_ASSIGNED TASK_
An exact reprint of every record below is required, with the pictures left out.

Records from a data collection
··········

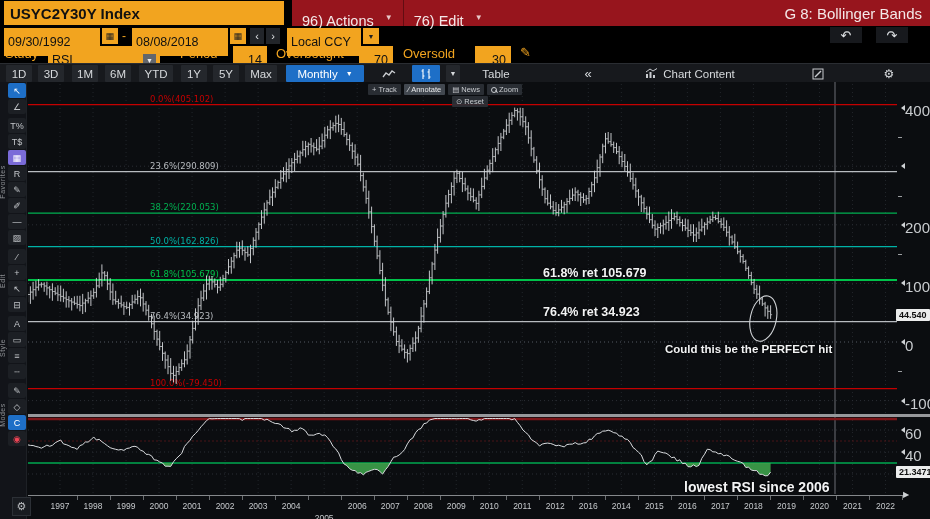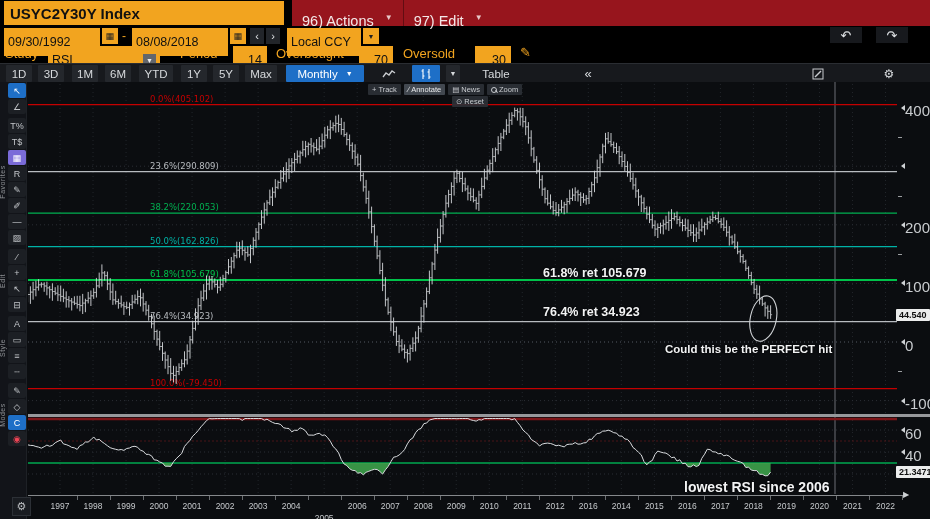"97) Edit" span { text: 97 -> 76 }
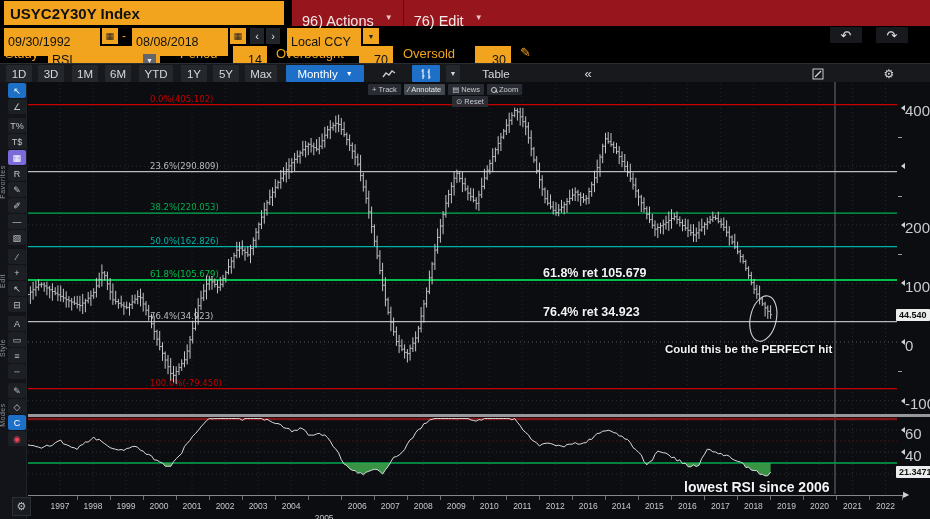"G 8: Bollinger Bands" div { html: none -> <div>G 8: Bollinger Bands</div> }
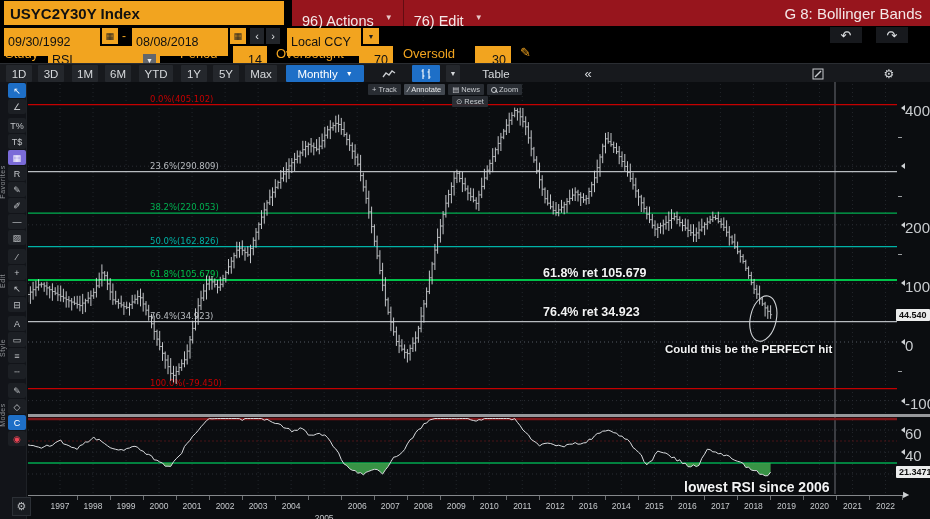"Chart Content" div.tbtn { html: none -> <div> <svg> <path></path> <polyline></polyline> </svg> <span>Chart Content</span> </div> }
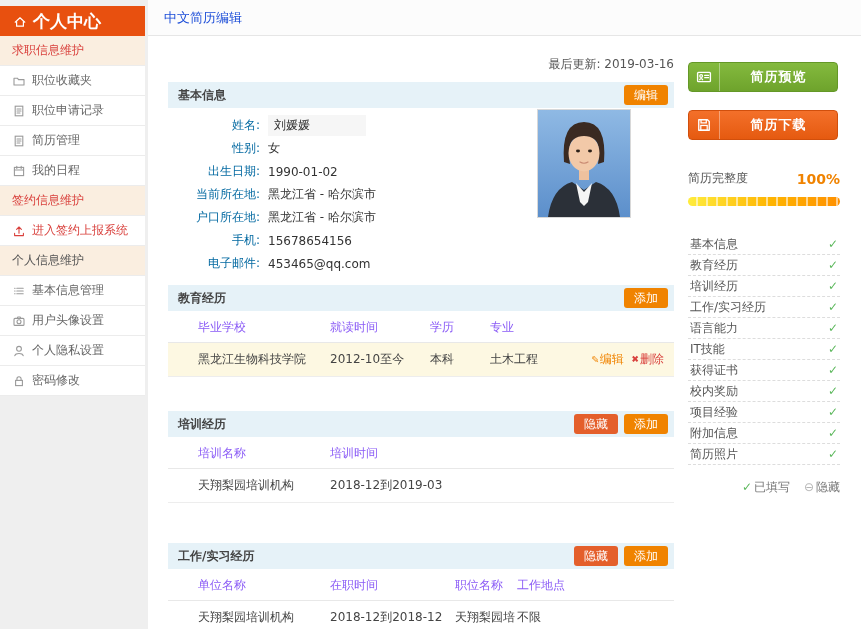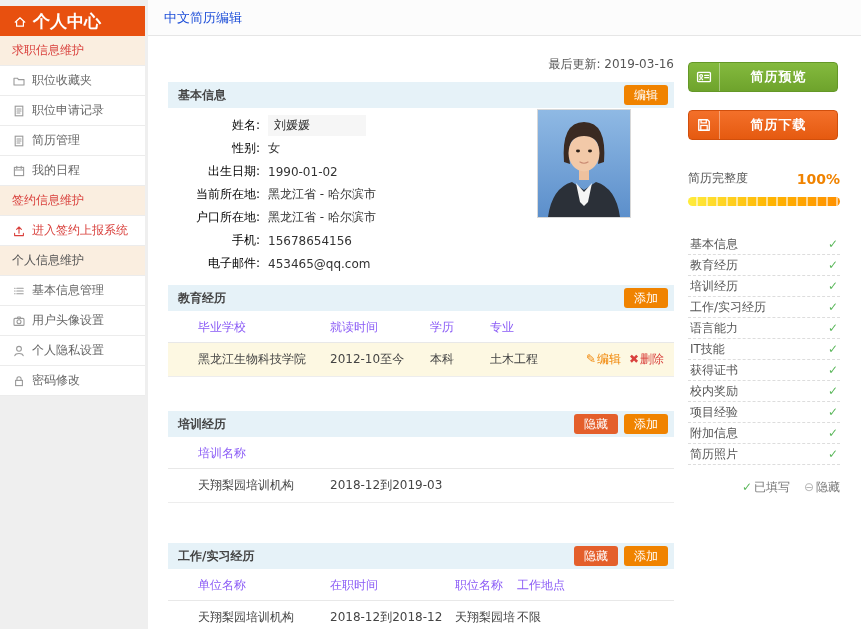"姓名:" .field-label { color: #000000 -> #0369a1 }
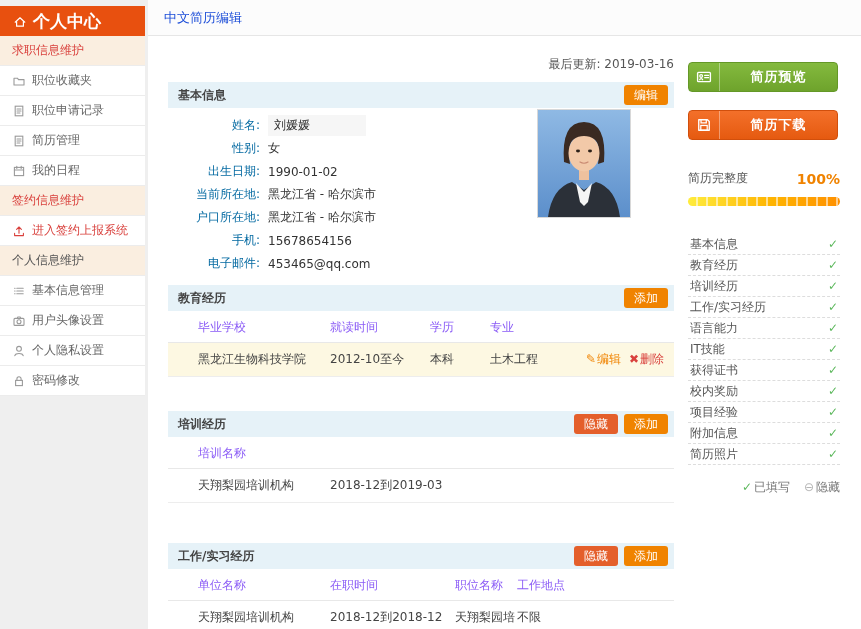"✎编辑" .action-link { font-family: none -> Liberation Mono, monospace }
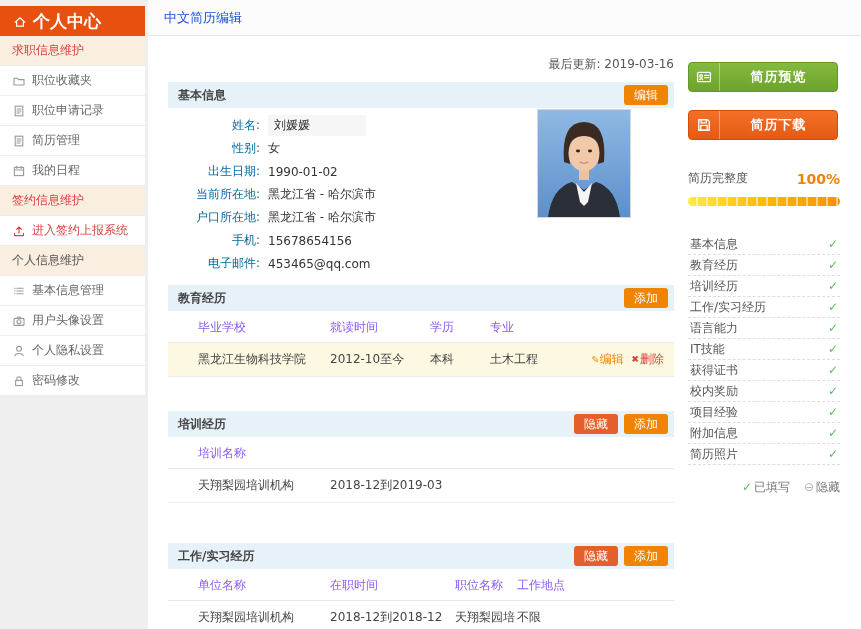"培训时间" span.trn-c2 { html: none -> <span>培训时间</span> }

··········

_WRITTEN SOLUTION_
"97) Edit" span { text: 97 -> 76 }
"G 8: Bollinger Bands" div { html: none -> <div>G 8: Bollinger Bands</div> }
"Chart Content" div.tbtn { html: none -> <div> <svg> <path></path> <polyline></polyline> </svg> <span>Chart Content</span> </div> }
"姓名:" .field-label { color: #000000 -> #0369a1 }
"✎编辑" .action-link { font-family: none -> Liberation Mono, monospace }
"培训时间" span.trn-c2 { html: none -> <span>培训时间</span> }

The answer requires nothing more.